The United Kingdom’s system of healthcare is under the National Health Service (NHS), which is a publicly funded, primarily through taxation, national healthcare system and is overseen by the Department of Health. The system provides healthcare to every legal resident in England, with most services free [1]. The CCGs (clinical commissioning groups) now commission most of the hospital and community NHS services in the local areas for which they are responsible. This involves deciding what services a population is likely to need and ensuring that there is provision of these services, thus taking away an individuals control of determining the type of healthcare they want to receive [2].
This is important because the Charlie Gard case has been fought over who has the right, either the parents or the Court, to decide what type of healthcare Charlie will receive.
Charlie Gard was born on August 4, 2016 with mitochondrial DNA depletion syndrome [3]. Theres is not cure for this disease, but the parents, Connie Yates and Chris Gard, were fighting for a clinical treatment that could prolong his life for about 3 months; however, they were denied the treatment by 3 different British courts: High Court, Court of Appeal, and Supreme Court of United Kingdom. So far the parents have raised more than 1.3 million pounds, or about $1.7 million, to help finance experimental treatment in the United States, but are unable to use the funds because of the Courts denial to allow this treatment [4].
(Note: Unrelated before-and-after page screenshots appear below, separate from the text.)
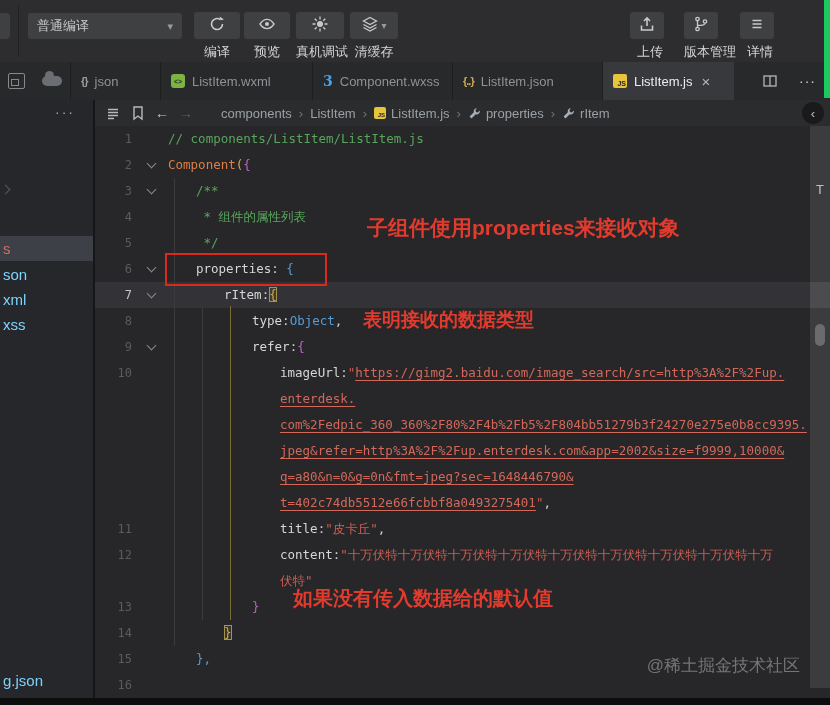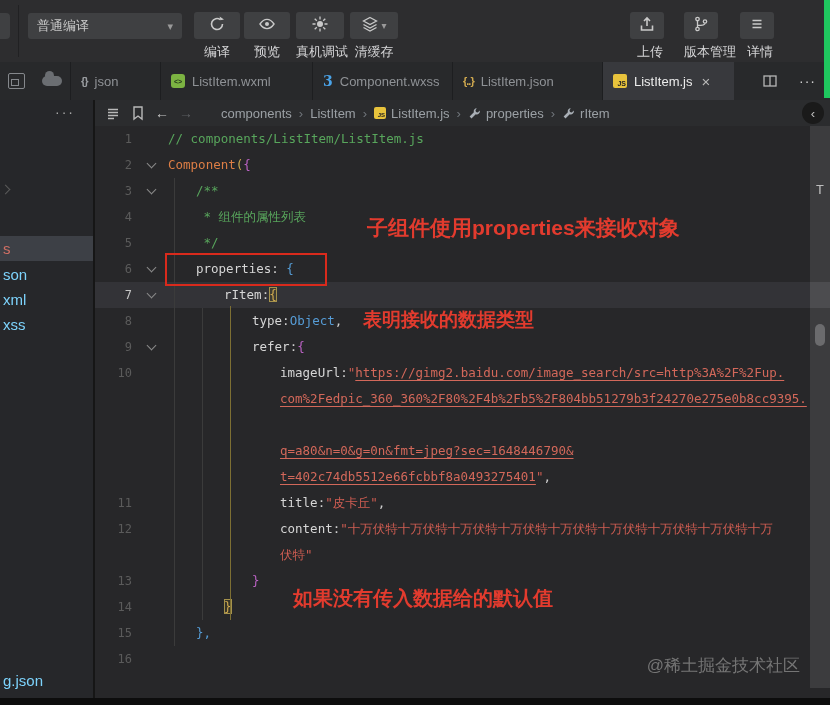--- a/index.html
+++ b/index.html
@@ -359,6 +359,11 @@
             <div class="crow">
               <span class="lnum"></span>
               <span class="foldc"></span>
+              <span class="ctext" style="padding-left: 119px;"><span class="tk link">enterdesk.</span></span>
+            </div>
+            <div class="crow">
+              <span class="lnum"></span>
+              <span class="foldc"></span>
               <span class="ctext" style="padding-left: 119px;"><span class="tk link">com%2Fedpic_360_360%2F80%2F4b%2Fb5%2F804bb51279b3f24270e275e0b8cc9395.</span></span>
             </div>
             <div class="crow">

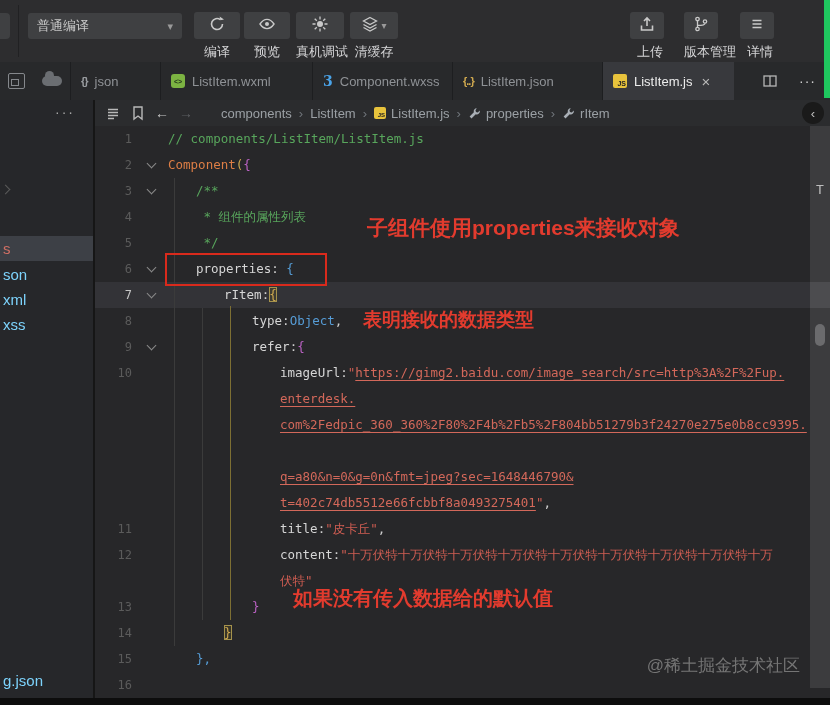--- a/index.html
+++ b/index.html
@@ -369,6 +369,7 @@
             <div class="crow">
               <span class="lnum"></span>
               <span class="foldc"></span>
+              <span class="ctext" style="padding-left: 119px;"><span class="tk link">jpeg&amp;refer=http%3A%2F%2Fup.enterdesk.com&amp;app=2002&amp;size=f9999,10000&amp;</span></span>
             </div>
             <div class="crow">
               <span class="lnum"></span>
The United Kingdom’s Supreme Court’s decision considered the child’s best interest as the paramount (i.e. the only) relevant principle, and did not give sufficient weight to parental rights [5]. The Court further argued that it would be “inhumane and unreasonable” to prolong this child’s life and that the experimental treatment would be ineffective, which means it would be a waste of time and money. The hospital put out a statement that said, “Although Charlie’s parents have parental responsibility, overriding control is by law vested in the court exercising its independent and objective judgment in the child’s best interests” [6].
This case calls into question the human rights and sanctity verses quality of life issue. . While the Court of Human Rights deemed the British ruling as humane or appropriate, the other courts defense was due to them deeming what Charlie’s quality of life is-which is not an appropriate term to use. When ruling that “prolonging his life would be inhumane,” they related it back to the Terry Schiavo case, where this woman was in a PVS (persistent vegetative state) and her husband had her feeding tube taking out because “it wouldn’t have been what she wanted” [7]. Terri’s case was an act of involuntary, active euthanasia, which also brings up the issue of quality of life because it has become the right of the court, an outside party, to establish who has quality of life and who doesn’t. This is a problem because we, as a society, do not have the right to declare someone else’s quality of life and are moving away from looking at a person’s sanctity of life.
Currently, the Great Ormond Hospital’s doctors agreed that Charlie has reached the stage where ventilation should be withdrawn “to die peacefully and with dignity” and has denied Charlie’s parents final wish to take him home while he lives out his final days [8].
[1] NHS Choices, 2016. About NHS, accessed on July 6, 2017. http://www.nhs.uk/NHSEngland/thenhs/about/Pages/overview.aspx
[2] NHS Clinical Commissioners. About CCGs, accessed on July 6, 2017. https://www.nhscc.org/ccgs/
[3] Jones, D., 2017. Judge says doctors can withdraw baby’s life support against parents’ wishes, accessed on July 6, 2017. http://www.catholicherald.co.uk/news/2017/04/11/judge-says-doctors-can-withdraw-babys-life-support-against-parents-wishes/
[4] Dan Bilefsky and Sewell Chan. Dispute Over British Baby’s Fate Draws in Pope and U.S President, accessed on July 5, 2017. https://www.nytimes.com/2017/07/03/world/europe/uk-trump-pope-francis-charlie-gard.html
[5] Savulescu, J., 2017. Debate: The fiction of an interest in death? Justice for Charlie Gard. practical ethics, accessed July 6, 2017. http://blog.practicalethics.ox.ac.uk/2017/04/debate-the-fiction-of-an-interest-in-death-justice-for-charlie-gard/
[6] Bilefsky and Chan. Dispute Over British Baby’s Fate Draws in Pope and U.S President.
[7] ABS News, 2006. Terry Schiavo Timeline, accessed on July 5, 2017. http://abcnews.go.com/Health/Schiavo/story?id=531632&page=1
[8] Bilefsky and Chan. Dispute Over British Baby’s Fate Draws in Pope and U.S President.